The true rationers are those who impede improvement, who stand in the way of change, and who thereby force choices that we can avoid through better care. It boggles my mind that the same people who cry “foul” about rationing an instant later argue to reduce health care benefits for the needy, to defund crucial programs of care and prevention, and to shift thousands of dollars of annual costs to people – elders, the poor, the disabled – who are least able to bear them.

When the 17 million American children who live in poverty cannot get the immunizations and blood tests they need, that is rationing. When disabled Americans lack the help to keep them out of institutions and in their homes and living independently, that is rationing.

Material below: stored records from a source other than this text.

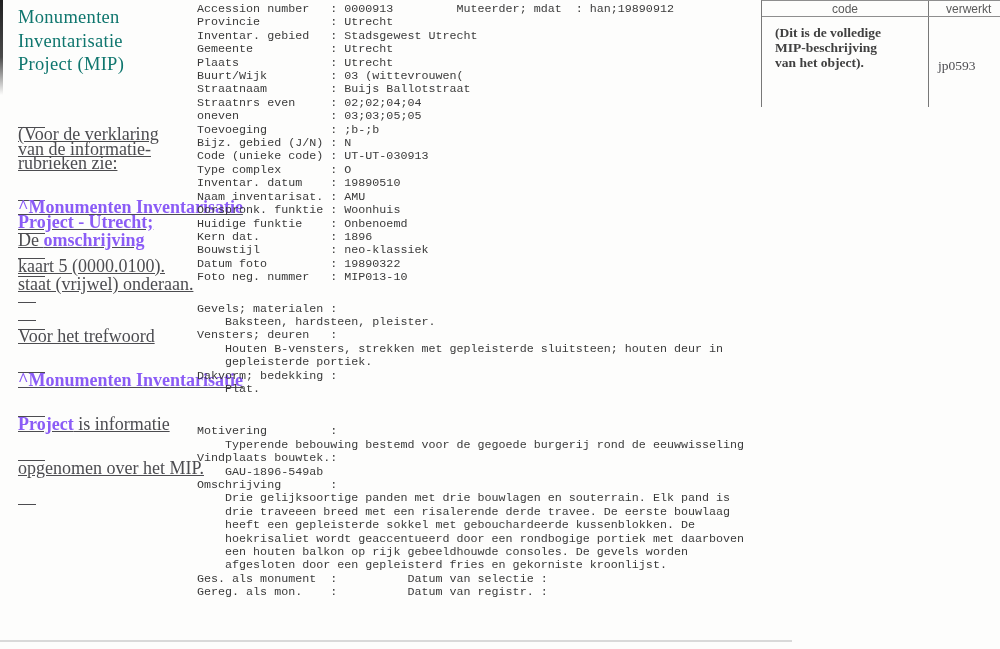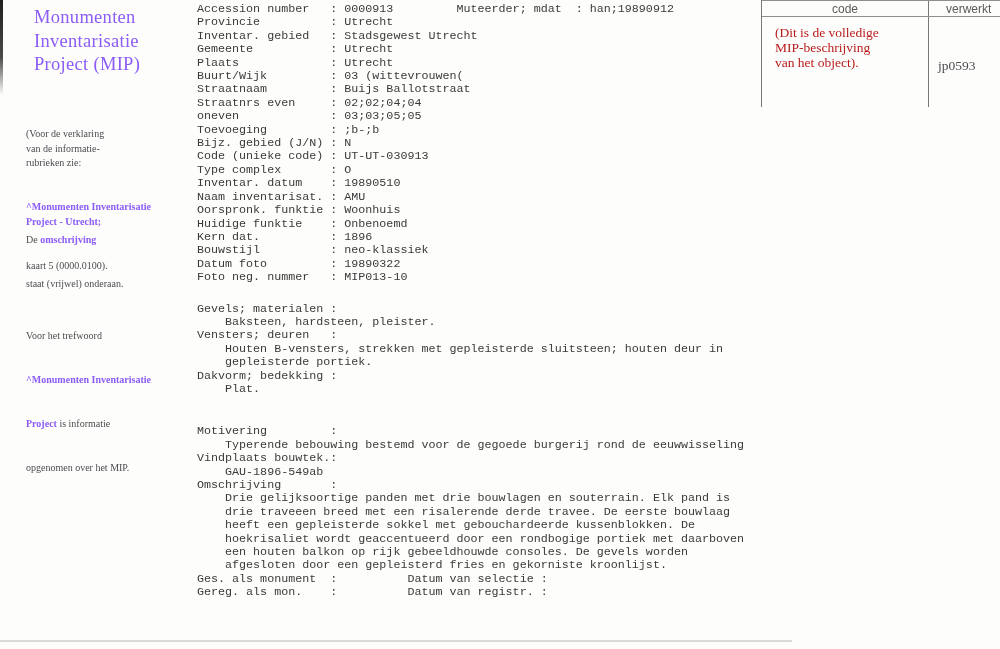--- a/index.html
+++ b/index.html
@@ -16,9 +16,9 @@
   
   .sidebar { position:absolute; left:18px; top:0; width:185px; height:649px; color:#4c4c50; }
   .title {
-    position:absolute; top:6px; left:16px;
+    position:absolute; top:6px; left:0;
     font-size:18.5px; line-height:23.5px; font-weight:normal;
-    letter-spacing:.3px; color:#8b5cf6; white-space:pre;
+    letter-spacing:.3px; color:#0f766e; white-space:pre;
   }
   .note { position:absolute; left:8px; font-size:10px; line-height:14.6px; white-space:pre; }
   .n1 { top:98px; }

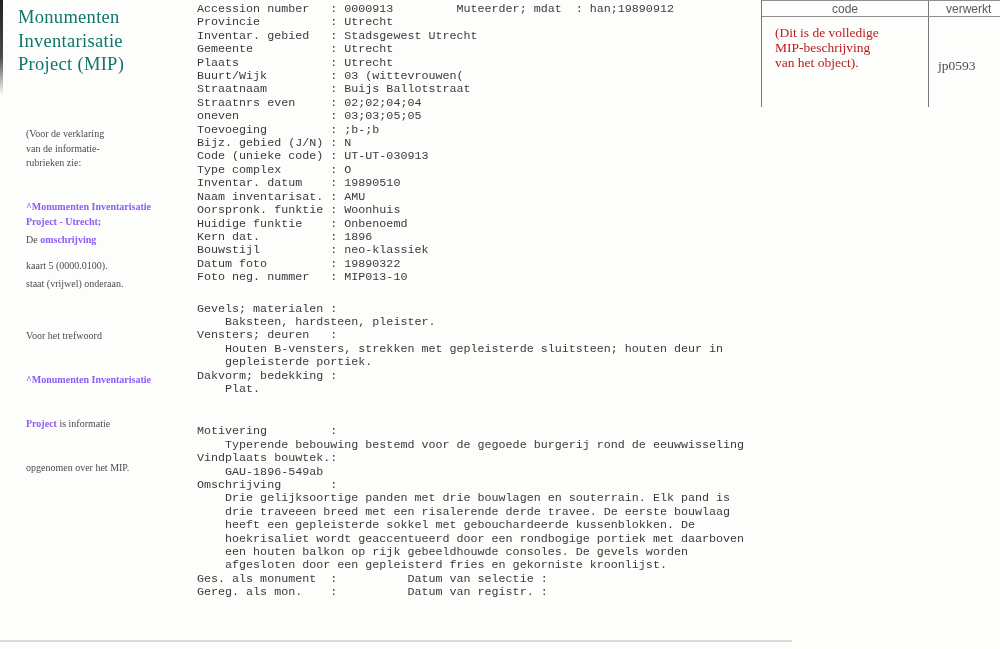--- a/index.html
+++ b/index.html
@@ -48,7 +48,7 @@
   .rt-h2 { left:184px; }
   .rt-note {
     position:absolute; left:13px; top:24px;
-    font-size:13.5px; line-height:15.2px; color:#b91c1c; white-space:pre;
+    font-size:13.5px; line-height:15.2px; color:#404040; white-space:pre;font-weight:bold;
   }
   .rt-code { position:absolute; left:176px; top:57px; font-size:13.5px; color:#4c4c50; }
   

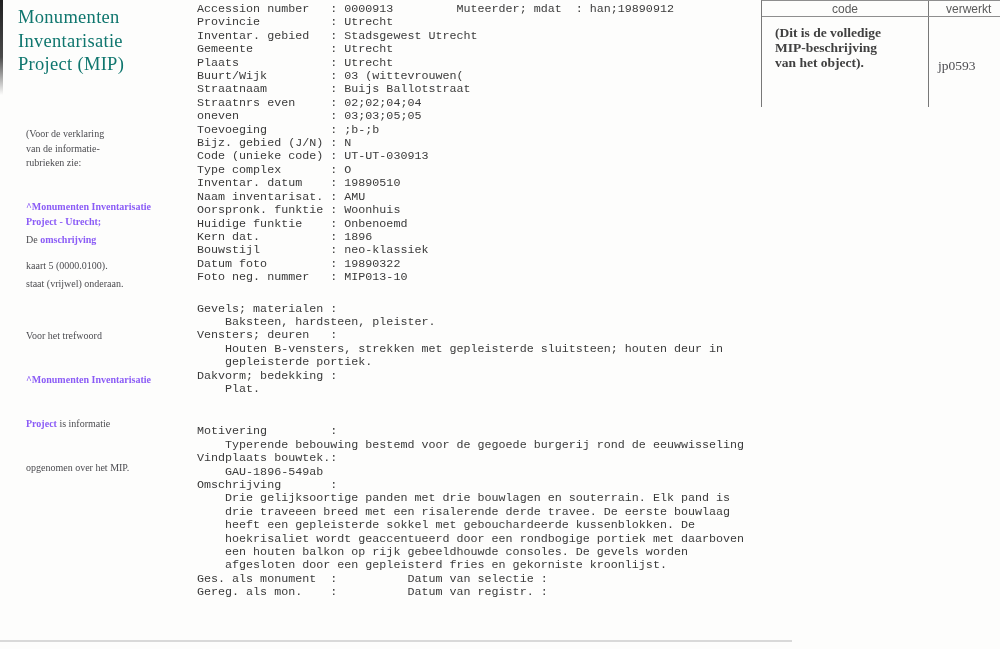--- a/index.html
+++ b/index.html
@@ -20,7 +20,7 @@
     font-size:18.5px; line-height:23.5px; font-weight:normal;
     letter-spacing:.3px; color:#0f766e; white-space:pre;
   }
-  .note { position:absolute; left:8px; font-size:10px; line-height:14.6px; white-space:pre; }
+  .note { position:absolute; left:0; font-size:18px; line-height:14.6px; white-space:pre;text-decoration:underline; }
   .n1 { top:98px; }
   .n2 { top:204px; }
   .n3 { top:300px; }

When tens of thousands of Medicaid beneficiaries are thrown out of coverage, and when millions of Seniors are threatened with the withdrawal of preventive care or cannot afford their medications, and when every single one of us lives under the sword of Damocles that, if we get sick, we lose health insurance, that is rationing. And it is beneath us as a great nation to allow that to happen.

And that brings me to the opportunity we now have and a duty. A moral duty: to rescue American health care the only way it can be rescued – by improving it. I have never seen, nor had I dared hope to see, an era in American health care when that is more possible than this very moment. . .We can do this, we who give care. And nobody else can. The buck has stopped. The federal framework is set by the Affordable Care Act and important prior laws, such as the HITECH Act, and, quite frankly, we can’t expect any bold statutory movement with a divided Congress within the next year or more.

The buck has stopped; it has stopped with you.
Now comes the choice. To change, or not to change.